What to do: Retype the records in full, and please keep the pictures out of the copy.

[Before-and-after change data]
*** Block opens ***

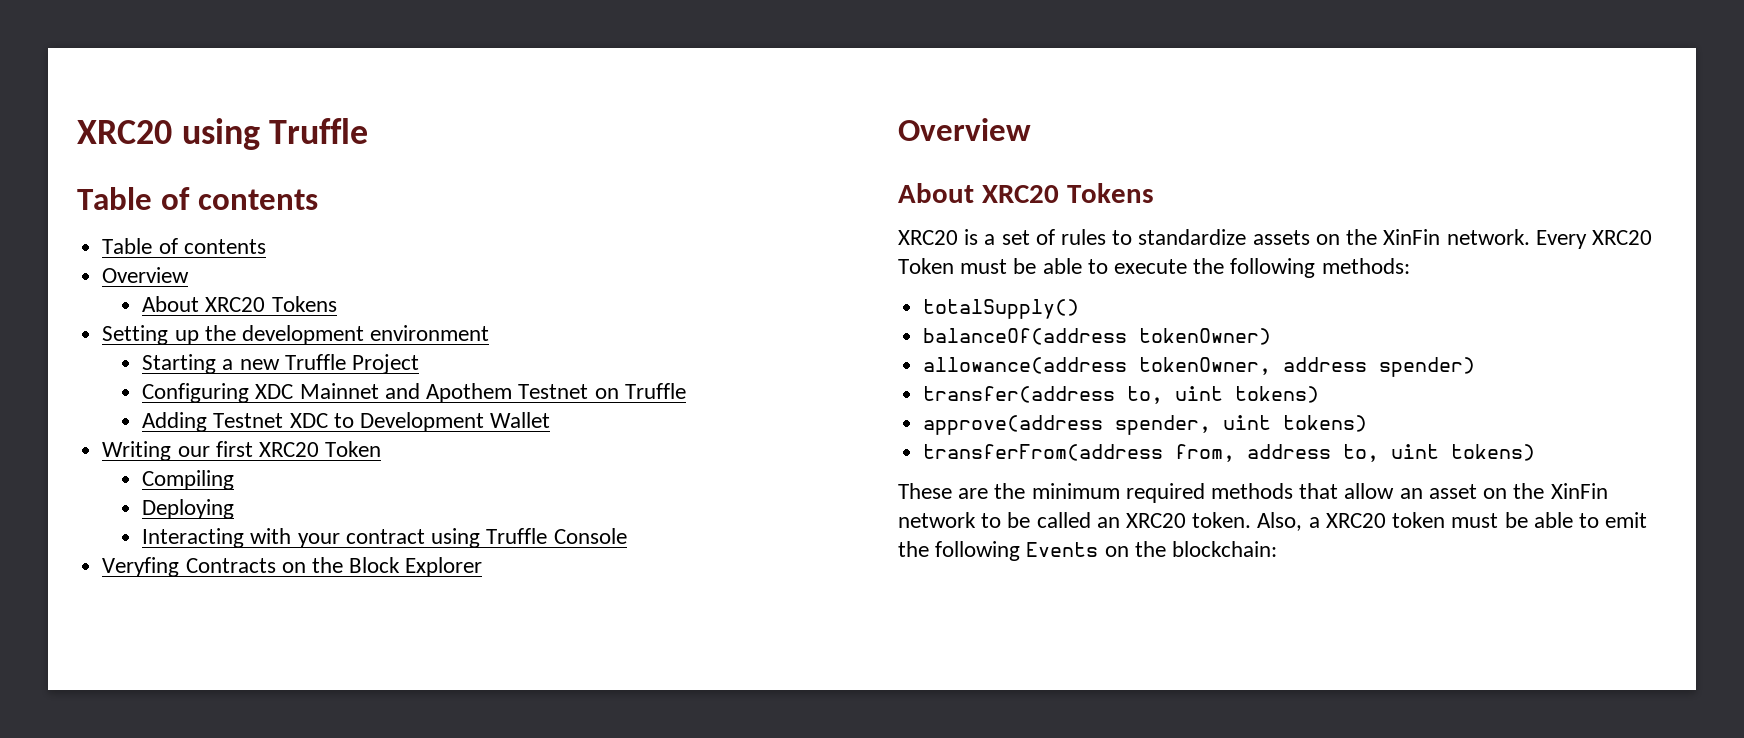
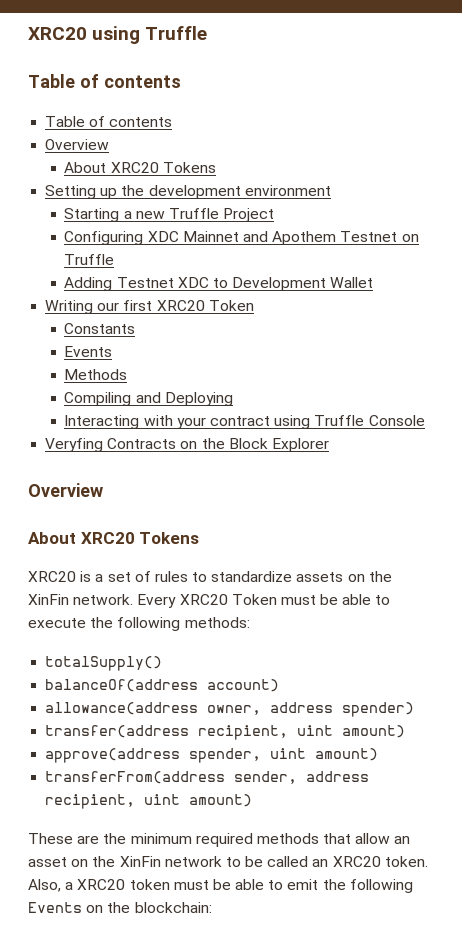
+ Constants
+ Events
+ Methods
- Compiling
- Deploying
+ Compiling and Deploying
- balanceOf(address tokenOwner)
+ balanceOf(address account)
- allowance(address tokenOwner, address spender)
+ allowance(address owner, address spender)
- transfer(address to, uint tokens)
+ transfer(address recipient, uint amount)
- approve(address spender, uint tokens)
+ approve(address spender, uint amount)
- transferFrom(address from, address to, uint tokens)
+ transferFrom(address sender, address recipient, uint amount)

*** Block closes ***

Result:
+ Constants
+ Events
+ Methods
- Compiling
- Deploying
+ Compiling and Deploying
- balanceOf(address tokenOwner)
+ balanceOf(address account)
- allowance(address tokenOwner, address spender)
+ allowance(address owner, address spender)
- transfer(address to, uint tokens)
+ transfer(address recipient, uint amount)
- approve(address spender, uint tokens)
+ approve(address spender, uint amount)
- transferFrom(address from, address to, uint tokens)
+ transferFrom(address sender, address recipient, uint amount)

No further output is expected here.